- Given records -
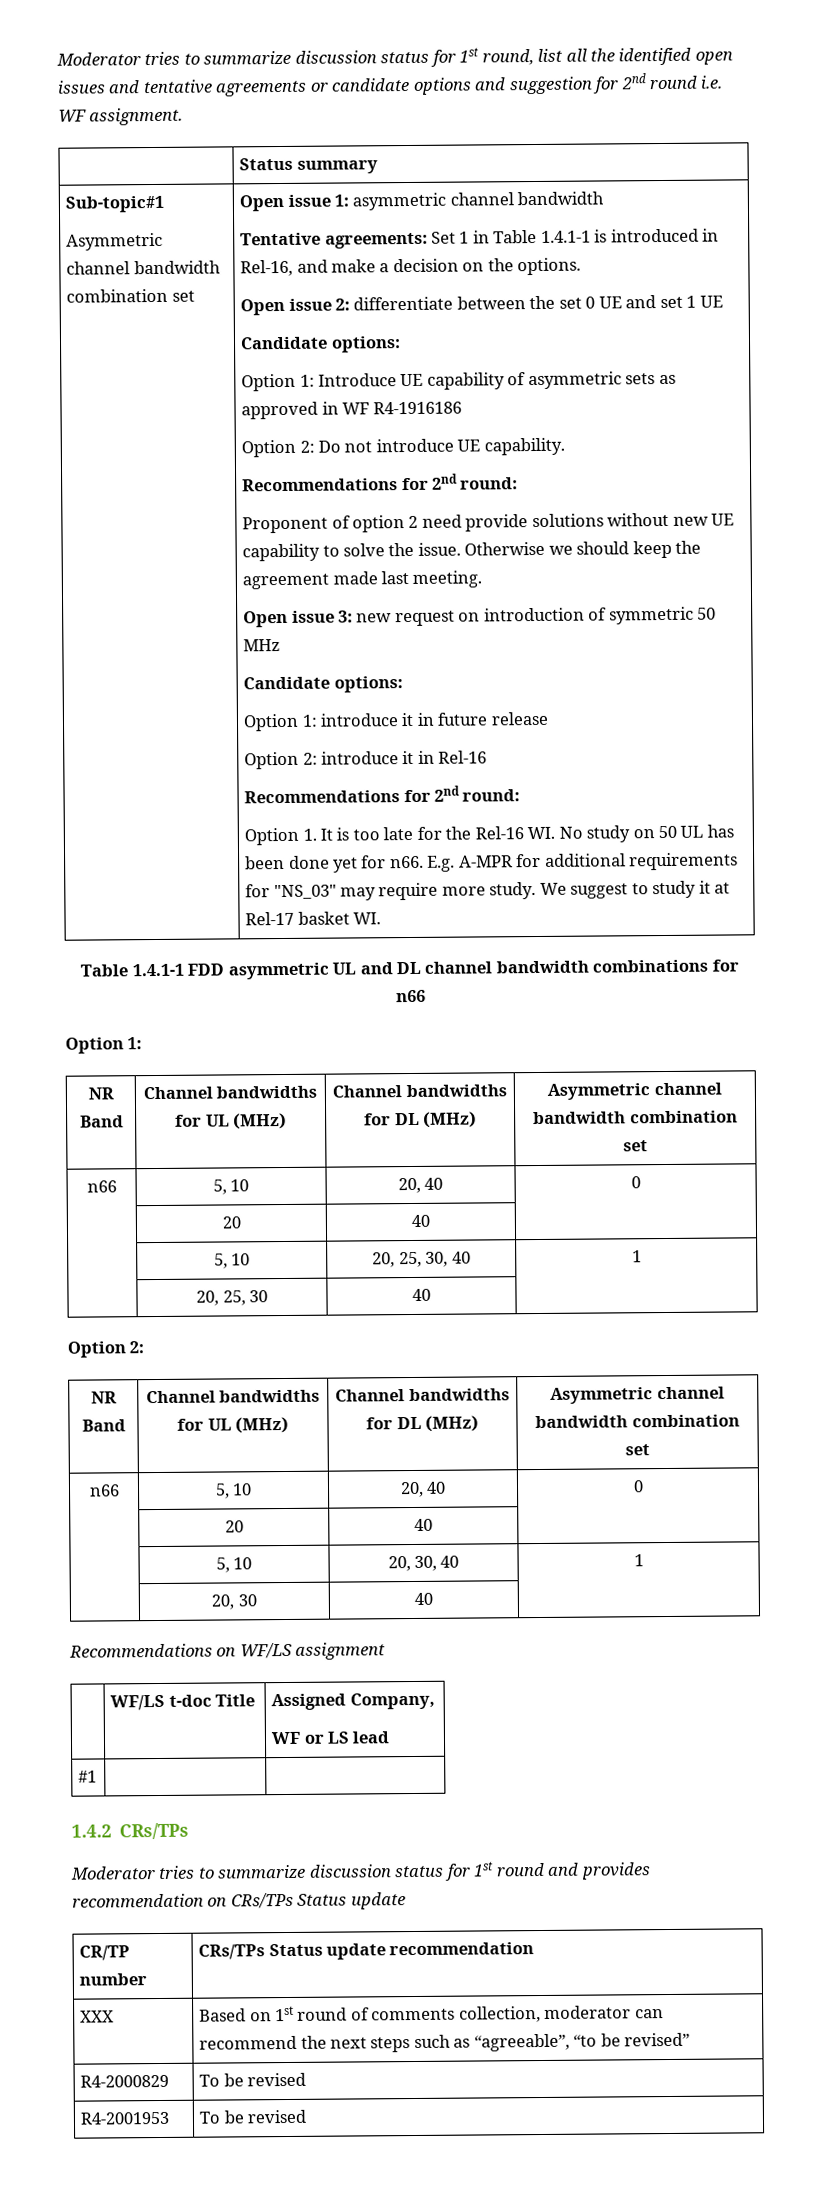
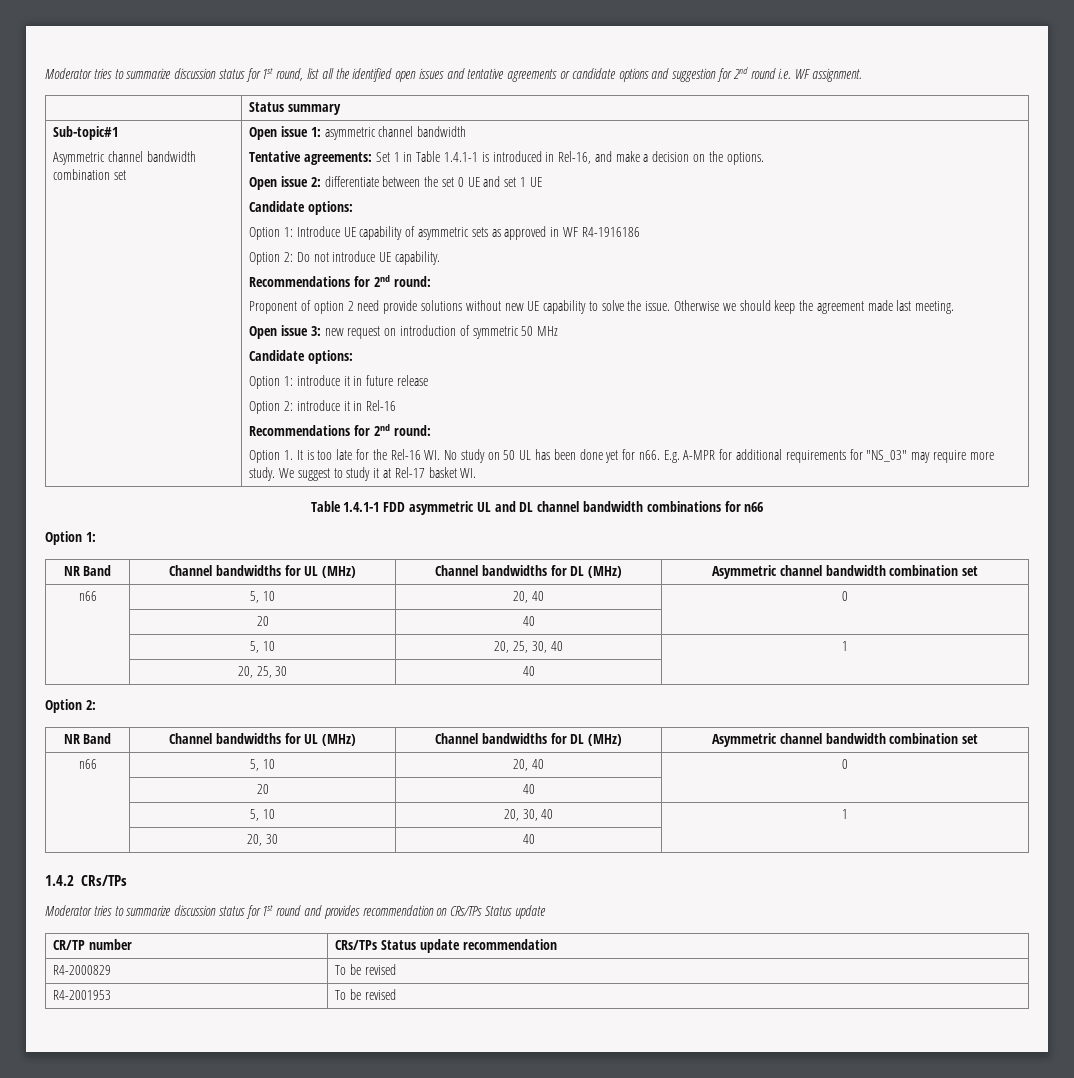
- Recommendations on WF/LS assignment
- | WF/LS t-doc Title | Assigned Company,
- WF or LS lead
- #1 | |
- XXX | Based on 1st round of comments collection, moderator can recommend the next steps such as “agreeable”, “to be revised”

- Problem details -
Hand back the data above exactly, with no images.

- Answer -
- Recommendations on WF/LS assignment
- | WF/LS t-doc Title | Assigned Company,
- WF or LS lead
- #1 | |
- XXX | Based on 1st round of comments collection, moderator can recommend the next steps such as “agreeable”, “to be revised”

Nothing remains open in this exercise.